Task objective: Reproduce the listing below word for word and exclude any picture.

Data extracts:
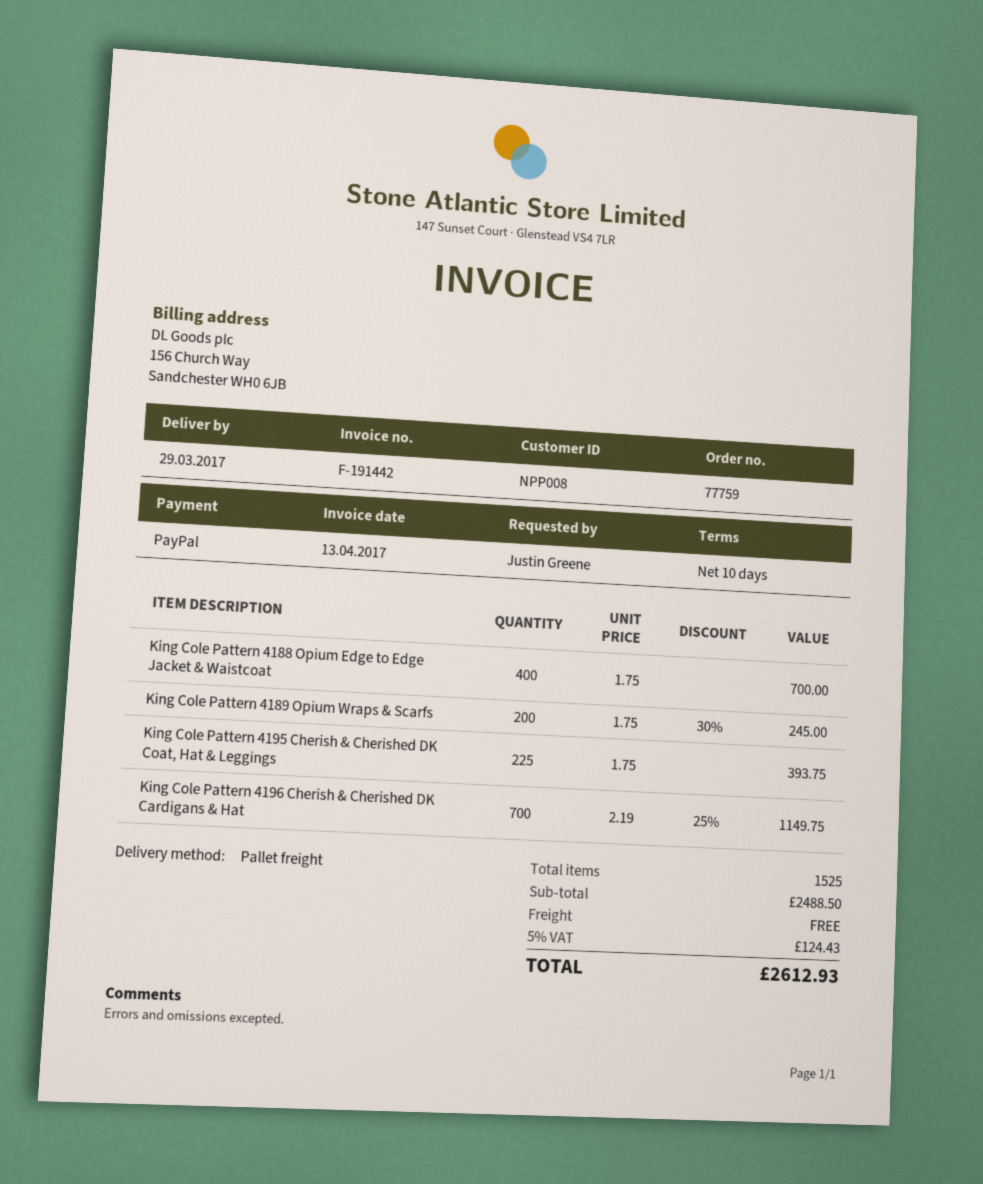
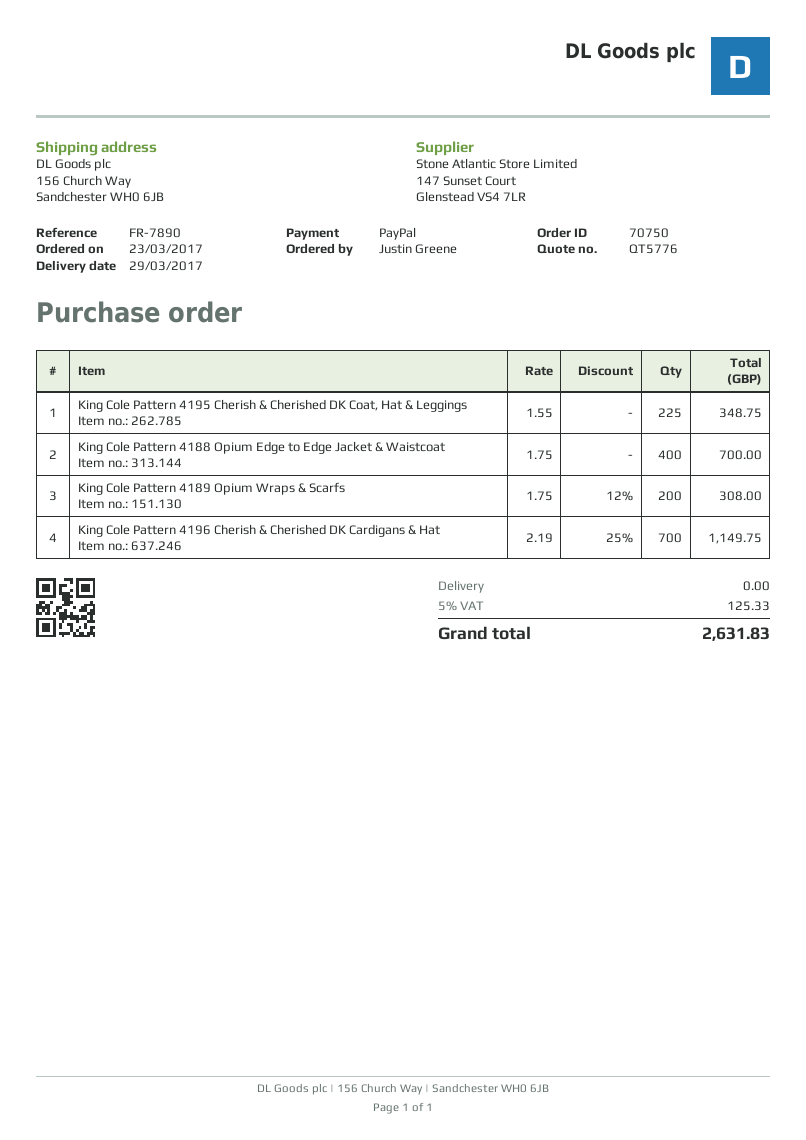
order number: 77759 -> 70750
King Cole Pattern 4189 Opium Wraps & Scarfs: 200 x 1.75 - 30% = 245.00 -> 200 x 1.75 - 12% = 308.00
King Cole Pattern 4195 Cherish & Cherished DK Coat, Hat & Leggings: 225 x 1.75 = 393.75 -> 225 x 1.55 = 348.75
tax: 5% = 124.43 -> 5% = 125.33
total: 2612.93 -> 2631.83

Output for this task:
order number: 77759 -> 70750
King Cole Pattern 4189 Opium Wraps & Scarfs: 200 x 1.75 - 30% = 245.00 -> 200 x 1.75 - 12% = 308.00
King Cole Pattern 4195 Cherish & Cherished DK Coat, Hat & Leggings: 225 x 1.75 = 393.75 -> 225 x 1.55 = 348.75
tax: 5% = 124.43 -> 5% = 125.33
total: 2612.93 -> 2631.83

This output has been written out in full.